#### [WHAT IS BEING ASKED]
Each line from the one with "servi à la cuillère</div>" to the final line of the data must be reproduced exactly, and no other line may appear.

#### [GIVEN RECORDS]
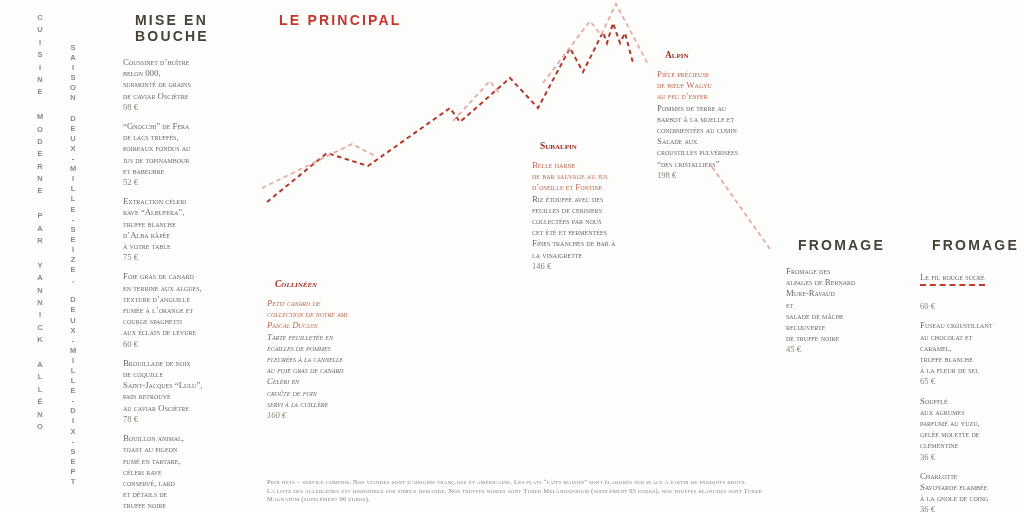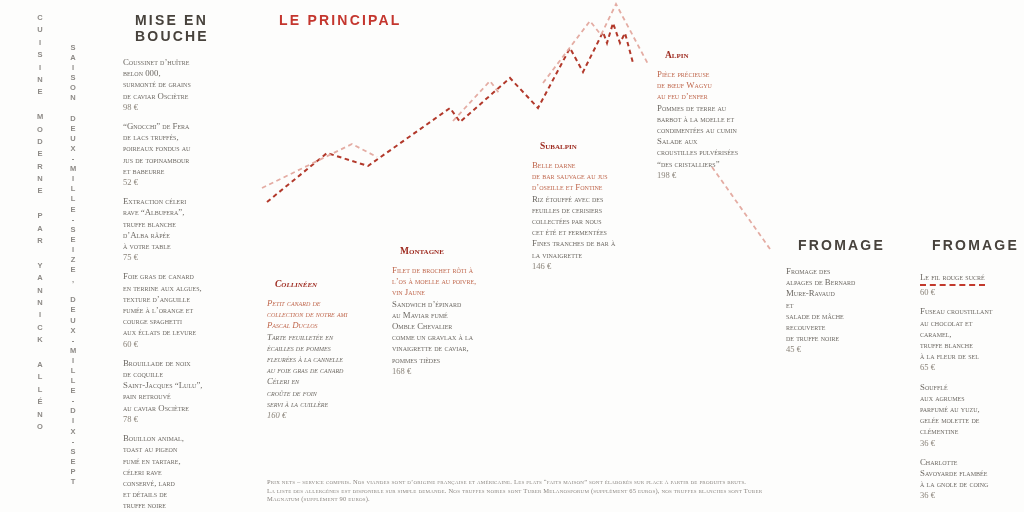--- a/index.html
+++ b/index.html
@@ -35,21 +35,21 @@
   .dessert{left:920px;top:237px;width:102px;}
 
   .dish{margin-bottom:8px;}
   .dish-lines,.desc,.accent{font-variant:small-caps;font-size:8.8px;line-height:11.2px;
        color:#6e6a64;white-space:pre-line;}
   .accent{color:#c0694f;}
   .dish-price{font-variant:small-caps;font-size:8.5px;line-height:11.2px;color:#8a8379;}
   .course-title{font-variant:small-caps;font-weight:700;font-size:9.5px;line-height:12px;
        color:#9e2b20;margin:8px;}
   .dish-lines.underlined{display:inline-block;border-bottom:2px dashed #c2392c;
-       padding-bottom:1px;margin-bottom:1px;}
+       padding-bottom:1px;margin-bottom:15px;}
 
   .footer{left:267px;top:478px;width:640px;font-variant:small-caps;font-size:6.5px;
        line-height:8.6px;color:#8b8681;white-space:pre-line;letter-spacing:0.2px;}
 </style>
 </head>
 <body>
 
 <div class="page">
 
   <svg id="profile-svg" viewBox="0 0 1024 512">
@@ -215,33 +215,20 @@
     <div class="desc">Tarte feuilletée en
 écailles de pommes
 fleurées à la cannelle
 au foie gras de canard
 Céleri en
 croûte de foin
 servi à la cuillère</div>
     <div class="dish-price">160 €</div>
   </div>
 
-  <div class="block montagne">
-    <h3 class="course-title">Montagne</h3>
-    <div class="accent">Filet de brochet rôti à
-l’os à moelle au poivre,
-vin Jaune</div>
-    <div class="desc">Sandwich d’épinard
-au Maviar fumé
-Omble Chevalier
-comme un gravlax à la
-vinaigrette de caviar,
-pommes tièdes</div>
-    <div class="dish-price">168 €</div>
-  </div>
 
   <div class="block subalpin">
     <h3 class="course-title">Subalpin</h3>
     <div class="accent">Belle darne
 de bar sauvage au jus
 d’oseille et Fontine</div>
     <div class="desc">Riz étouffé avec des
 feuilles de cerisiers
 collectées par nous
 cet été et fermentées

#### [EXERCISE SOLUTION]
 servi à la cuillère</div>
     <div class="dish-price">160 €</div>
   </div>
 
-  <div class="block montagne">
-    <h3 class="course-title">Montagne</h3>
-    <div class="accent">Filet de brochet rôti à
-l’os à moelle au poivre,
-vin Jaune</div>
-    <div class="desc">Sandwich d’épinard
-au Maviar fumé
-Omble Chevalier
-comme un gravlax à la
-vinaigrette de caviar,
-pommes tièdes</div>
-    <div class="dish-price">168 €</div>
-  </div>
 
   <div class="block subalpin">
     <h3 class="course-title">Subalpin</h3>
     <div class="accent">Belle darne
 de bar sauvage au jus
 d’oseille et Fontine</div>
     <div class="desc">Riz étouffé avec des
 feuilles de cerisiers
 collectées par nous
 cet été et fermentées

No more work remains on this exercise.